==== Given data ====

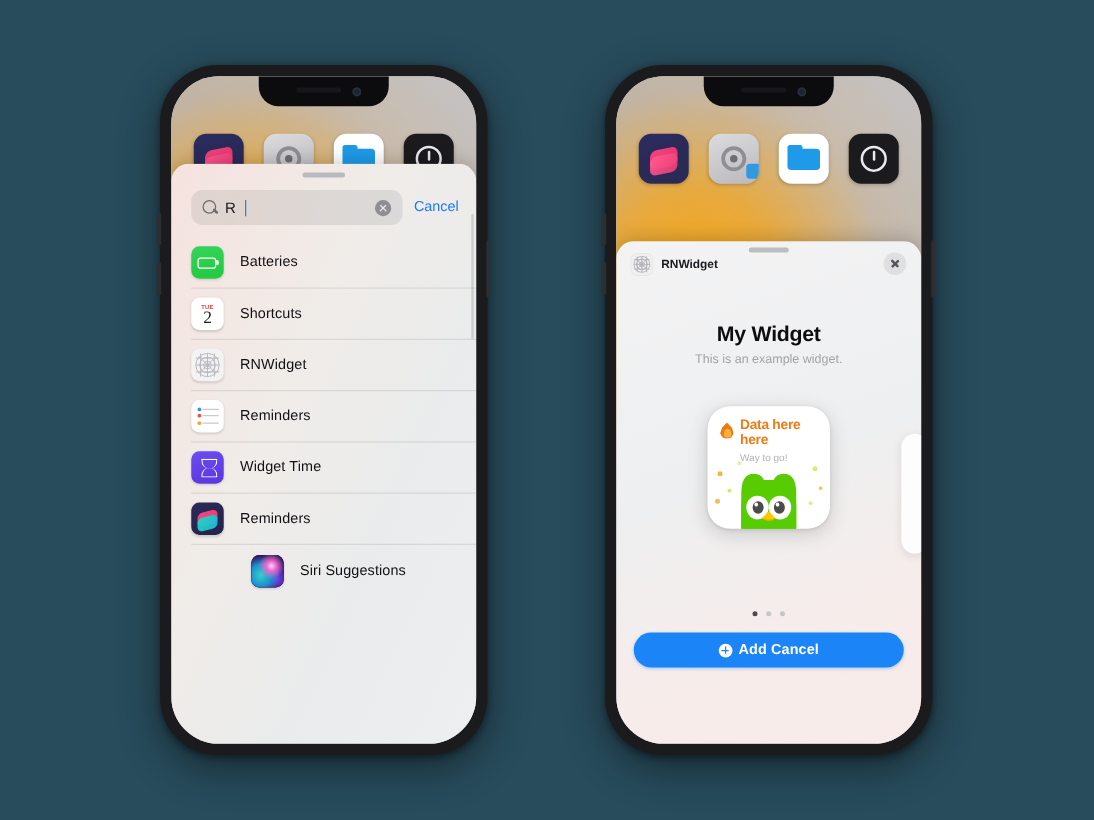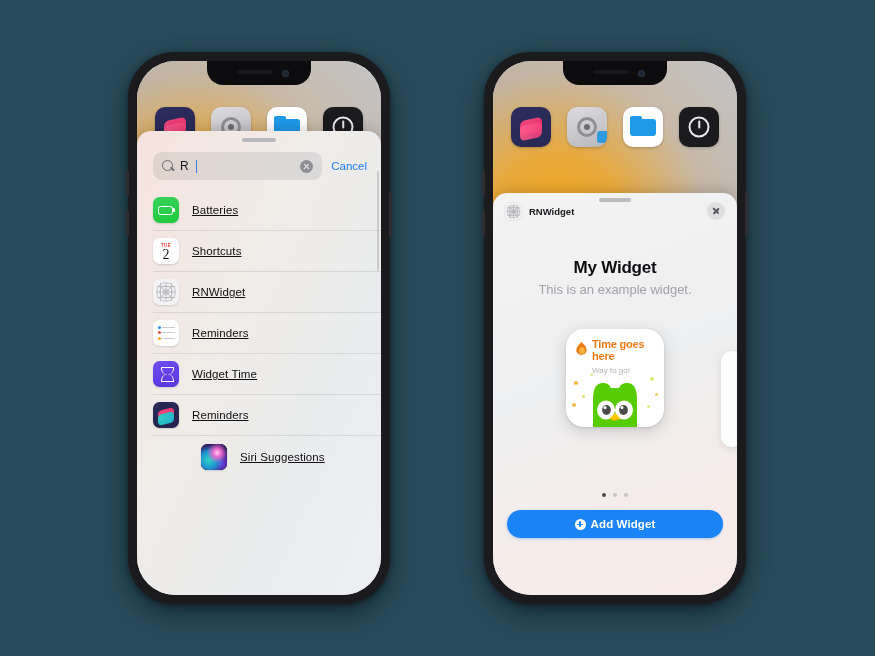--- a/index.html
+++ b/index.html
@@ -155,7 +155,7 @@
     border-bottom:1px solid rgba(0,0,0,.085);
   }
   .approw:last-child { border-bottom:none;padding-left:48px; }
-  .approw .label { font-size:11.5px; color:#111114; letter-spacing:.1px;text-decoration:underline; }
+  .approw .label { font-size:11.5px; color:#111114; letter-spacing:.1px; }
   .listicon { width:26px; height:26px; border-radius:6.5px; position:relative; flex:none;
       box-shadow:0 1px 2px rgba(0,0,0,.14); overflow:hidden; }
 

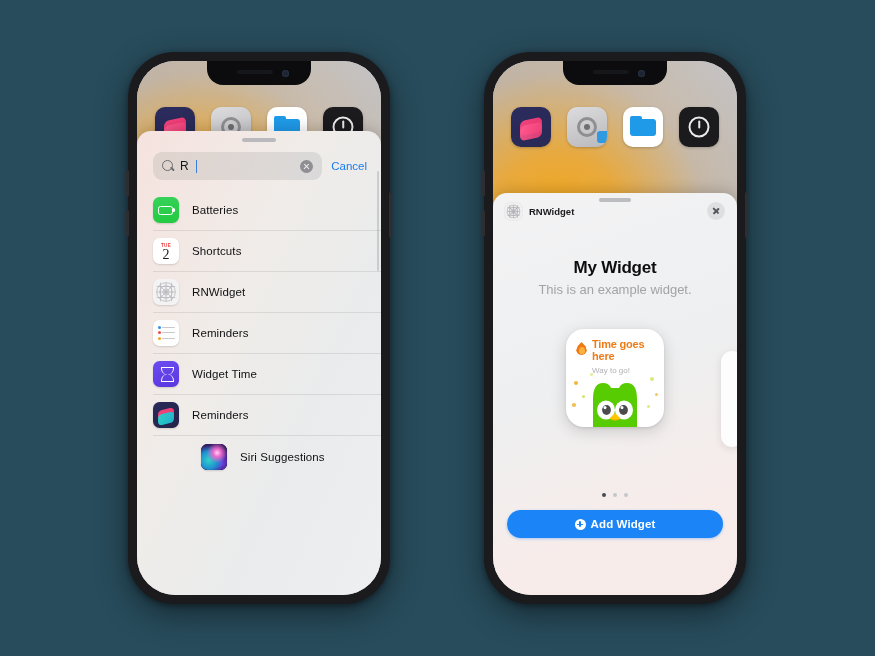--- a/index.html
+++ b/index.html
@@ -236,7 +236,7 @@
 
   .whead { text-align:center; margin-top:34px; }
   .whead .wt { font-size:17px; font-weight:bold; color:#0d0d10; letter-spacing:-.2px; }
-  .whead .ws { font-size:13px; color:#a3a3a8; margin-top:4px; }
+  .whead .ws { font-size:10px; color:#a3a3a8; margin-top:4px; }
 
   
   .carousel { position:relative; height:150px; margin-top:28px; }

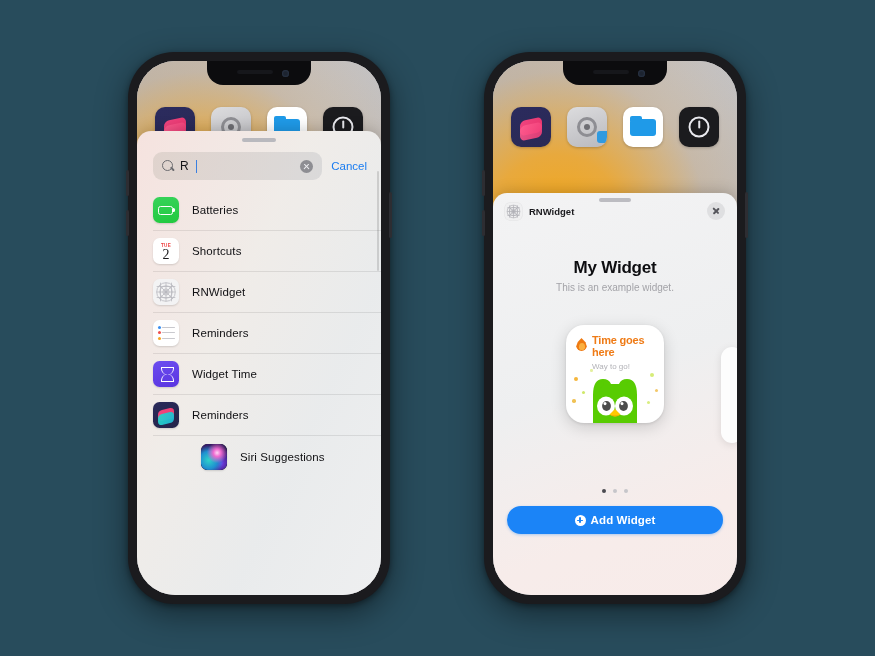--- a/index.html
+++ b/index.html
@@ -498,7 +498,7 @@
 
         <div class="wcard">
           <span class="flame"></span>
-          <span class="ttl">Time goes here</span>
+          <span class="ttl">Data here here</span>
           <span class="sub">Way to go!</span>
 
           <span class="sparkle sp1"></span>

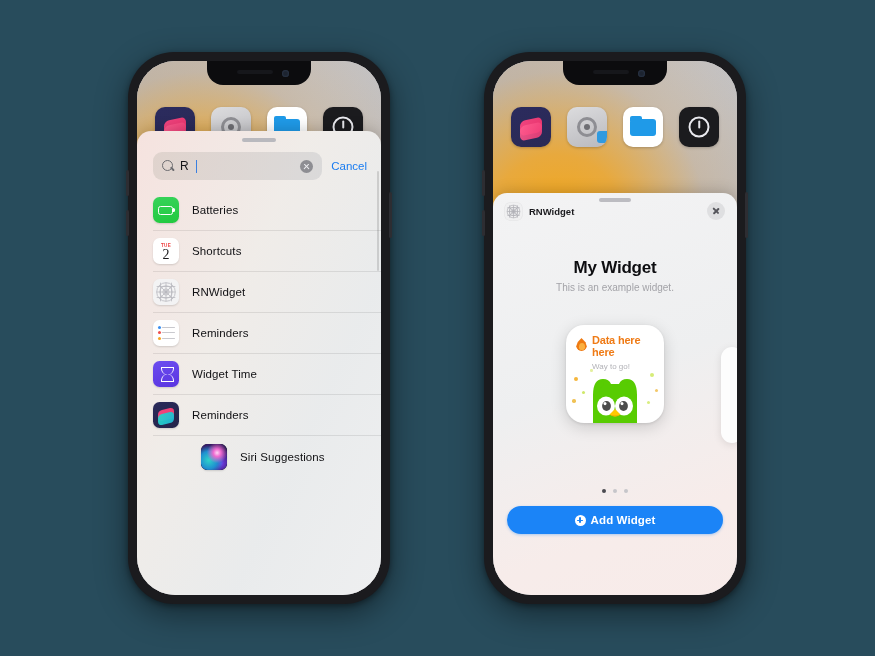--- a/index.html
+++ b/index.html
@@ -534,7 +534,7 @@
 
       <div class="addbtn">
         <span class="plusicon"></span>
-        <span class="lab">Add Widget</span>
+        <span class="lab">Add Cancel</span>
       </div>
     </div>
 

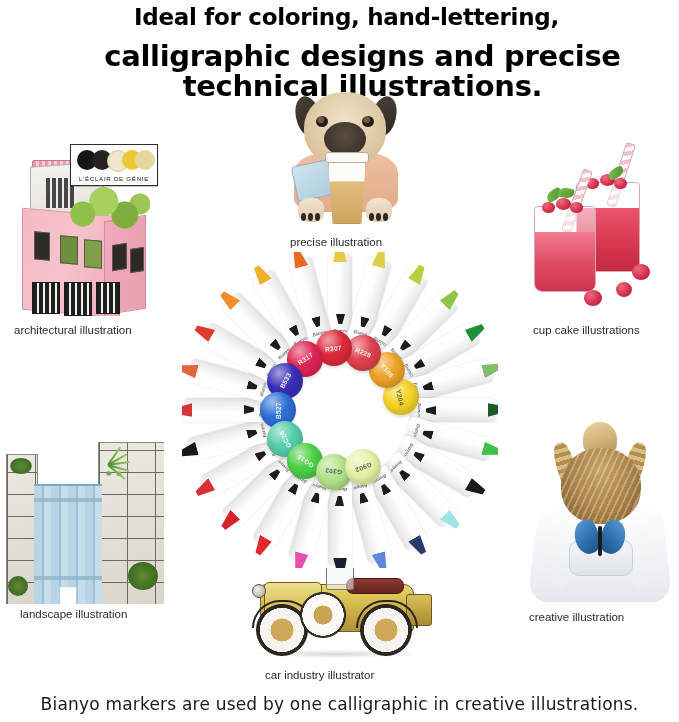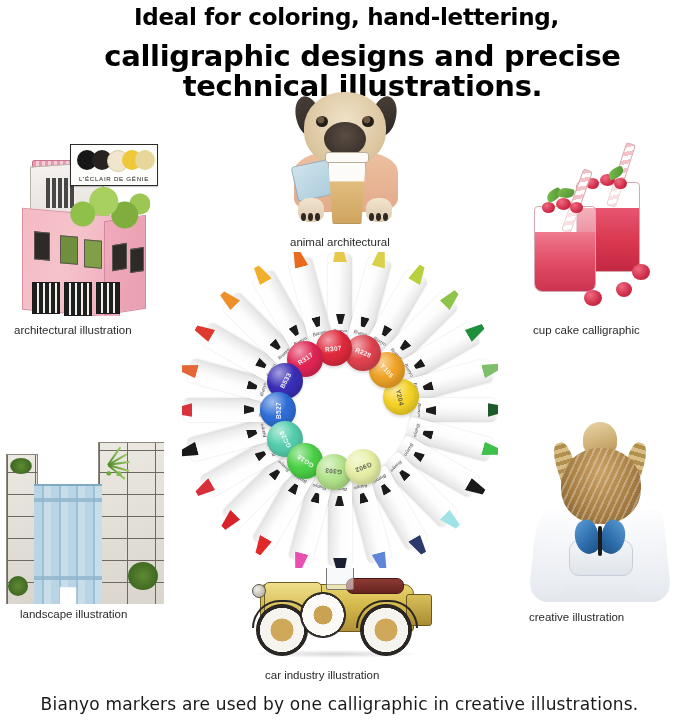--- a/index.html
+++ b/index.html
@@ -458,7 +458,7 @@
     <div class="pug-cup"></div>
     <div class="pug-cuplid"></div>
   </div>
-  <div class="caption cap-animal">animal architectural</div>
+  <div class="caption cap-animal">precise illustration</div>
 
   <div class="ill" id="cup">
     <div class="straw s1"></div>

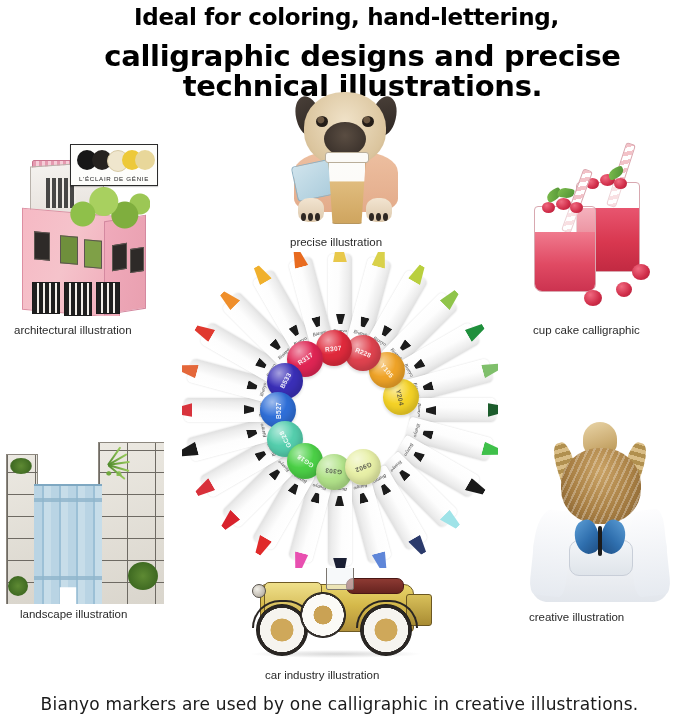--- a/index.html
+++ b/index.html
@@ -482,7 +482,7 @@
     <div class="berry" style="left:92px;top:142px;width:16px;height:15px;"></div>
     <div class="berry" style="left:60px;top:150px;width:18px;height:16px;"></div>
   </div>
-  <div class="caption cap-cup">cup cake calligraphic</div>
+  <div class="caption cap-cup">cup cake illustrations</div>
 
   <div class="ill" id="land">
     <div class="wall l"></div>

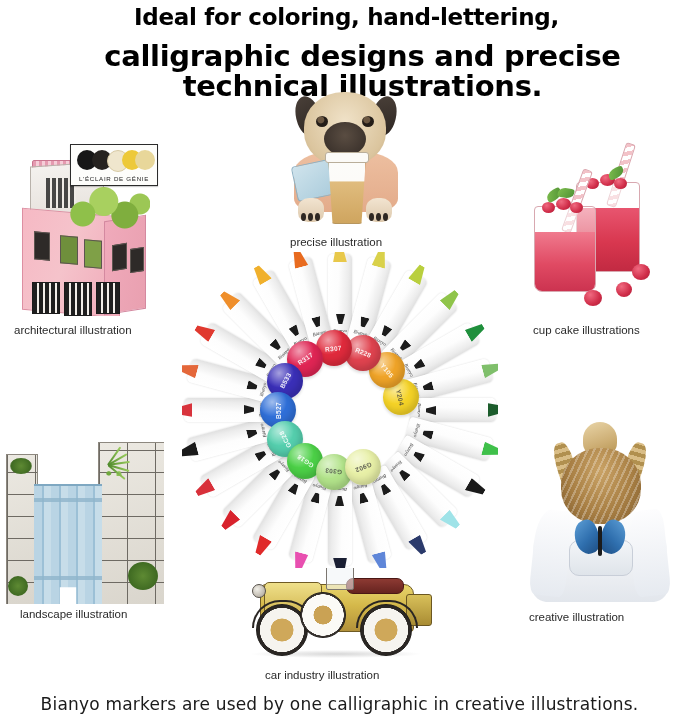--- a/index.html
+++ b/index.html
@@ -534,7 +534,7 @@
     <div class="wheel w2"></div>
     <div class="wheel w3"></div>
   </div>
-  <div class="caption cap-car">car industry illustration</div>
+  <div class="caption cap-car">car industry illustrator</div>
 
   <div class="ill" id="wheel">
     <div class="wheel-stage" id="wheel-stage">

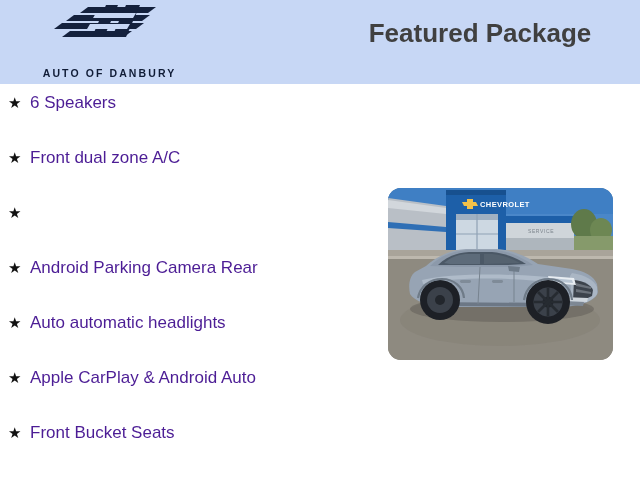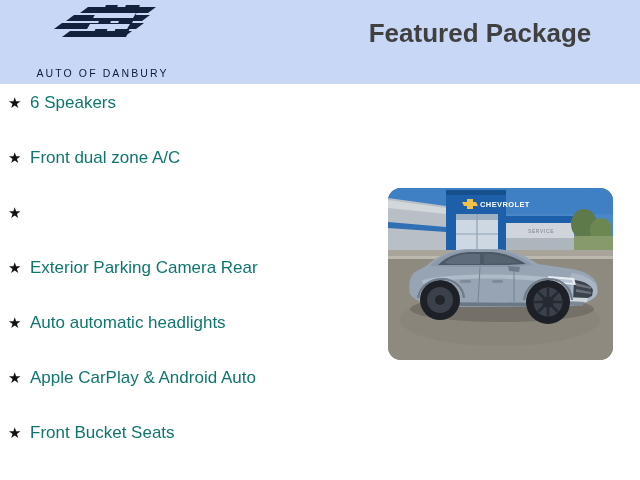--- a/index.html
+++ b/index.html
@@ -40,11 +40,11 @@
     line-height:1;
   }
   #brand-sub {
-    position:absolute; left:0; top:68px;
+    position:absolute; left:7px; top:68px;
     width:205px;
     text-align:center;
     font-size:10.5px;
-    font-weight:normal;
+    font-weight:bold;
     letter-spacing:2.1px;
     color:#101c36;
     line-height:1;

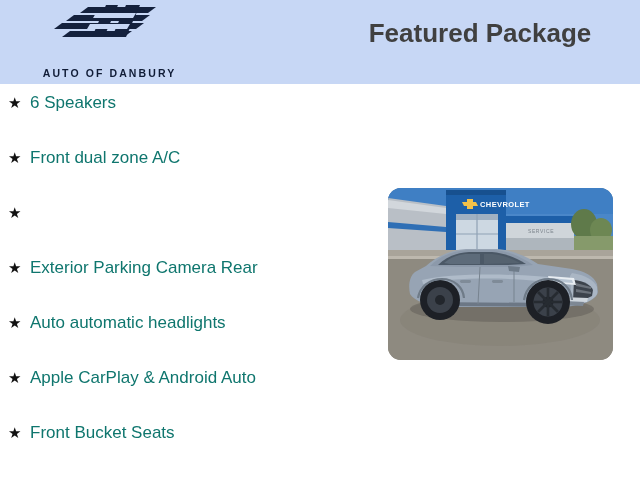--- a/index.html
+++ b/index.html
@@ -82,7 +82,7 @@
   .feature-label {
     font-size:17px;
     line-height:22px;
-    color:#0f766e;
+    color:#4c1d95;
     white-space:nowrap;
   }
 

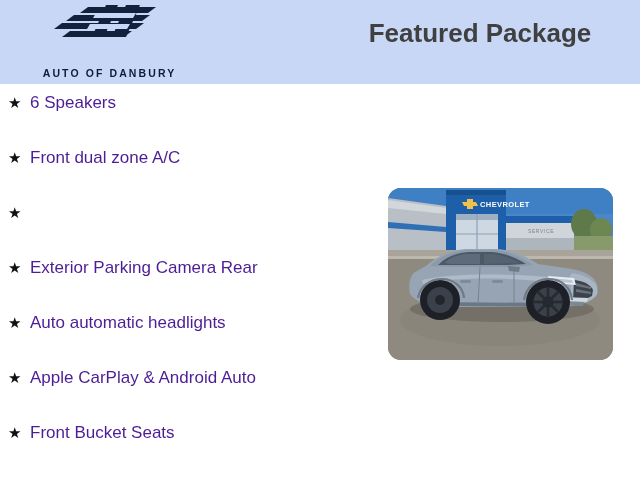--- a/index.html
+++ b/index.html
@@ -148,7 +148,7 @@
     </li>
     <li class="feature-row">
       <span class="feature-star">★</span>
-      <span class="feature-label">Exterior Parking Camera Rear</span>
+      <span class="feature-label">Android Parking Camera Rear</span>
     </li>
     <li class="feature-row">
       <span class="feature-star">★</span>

====

What this task involves: The result should be a word-for-word restatement of all the data, without images.

Your response:
--- a/index.html
+++ b/index.html
@@ -155,7 +155,7 @@
     border-bottom:1px solid rgba(0,0,0,.085);
   }
   .approw:last-child { border-bottom:none;padding-left:48px; }
-  .approw .label { font-size:11.5px; color:#111114; letter-spacing:.1px;text-decoration:underline; }
+  .approw .label { font-size:11.5px; color:#111114; letter-spacing:.1px; }
   .listicon { width:26px; height:26px; border-radius:6.5px; position:relative; flex:none;
       box-shadow:0 1px 2px rgba(0,0,0,.14); overflow:hidden; }
 

--- a/index.html
+++ b/index.html
@@ -236,7 +236,7 @@
 
   .whead { text-align:center; margin-top:34px; }
   .whead .wt { font-size:17px; font-weight:bold; color:#0d0d10; letter-spacing:-.2px; }
-  .whead .ws { font-size:13px; color:#a3a3a8; margin-top:4px; }
+  .whead .ws { font-size:10px; color:#a3a3a8; margin-top:4px; }
 
   
   .carousel { position:relative; height:150px; margin-top:28px; }

--- a/index.html
+++ b/index.html
@@ -498,7 +498,7 @@
 
         <div class="wcard">
           <span class="flame"></span>
-          <span class="ttl">Time goes here</span>
+          <span class="ttl">Data here here</span>
           <span class="sub">Way to go!</span>
 
           <span class="sparkle sp1"></span>

--- a/index.html
+++ b/index.html
@@ -534,7 +534,7 @@
 
       <div class="addbtn">
         <span class="plusicon"></span>
-        <span class="lab">Add Widget</span>
+        <span class="lab">Add Cancel</span>
       </div>
     </div>
 

--- a/index.html
+++ b/index.html
@@ -458,7 +458,7 @@
     <div class="pug-cup"></div>
     <div class="pug-cuplid"></div>
   </div>
-  <div class="caption cap-animal">animal architectural</div>
+  <div class="caption cap-animal">precise illustration</div>
 
   <div class="ill" id="cup">
     <div class="straw s1"></div>

--- a/index.html
+++ b/index.html
@@ -482,7 +482,7 @@
     <div class="berry" style="left:92px;top:142px;width:16px;height:15px;"></div>
     <div class="berry" style="left:60px;top:150px;width:18px;height:16px;"></div>
   </div>
-  <div class="caption cap-cup">cup cake calligraphic</div>
+  <div class="caption cap-cup">cup cake illustrations</div>
 
   <div class="ill" id="land">
     <div class="wall l"></div>

--- a/index.html
+++ b/index.html
@@ -534,7 +534,7 @@
     <div class="wheel w2"></div>
     <div class="wheel w3"></div>
   </div>
-  <div class="caption cap-car">car industry illustration</div>
+  <div class="caption cap-car">car industry illustrator</div>
 
   <div class="ill" id="wheel">
     <div class="wheel-stage" id="wheel-stage">

--- a/index.html
+++ b/index.html
@@ -40,11 +40,11 @@
     line-height:1;
   }
   #brand-sub {
-    position:absolute; left:0; top:68px;
+    position:absolute; left:7px; top:68px;
     width:205px;
     text-align:center;
     font-size:10.5px;
-    font-weight:normal;
+    font-weight:bold;
     letter-spacing:2.1px;
     color:#101c36;
     line-height:1;

--- a/index.html
+++ b/index.html
@@ -82,7 +82,7 @@
   .feature-label {
     font-size:17px;
     line-height:22px;
-    color:#0f766e;
+    color:#4c1d95;
     white-space:nowrap;
   }
 

--- a/index.html
+++ b/index.html
@@ -148,7 +148,7 @@
     </li>
     <li class="feature-row">
       <span class="feature-star">★</span>
-      <span class="feature-label">Exterior Parking Camera Rear</span>
+      <span class="feature-label">Android Parking Camera Rear</span>
     </li>
     <li class="feature-row">
       <span class="feature-star">★</span>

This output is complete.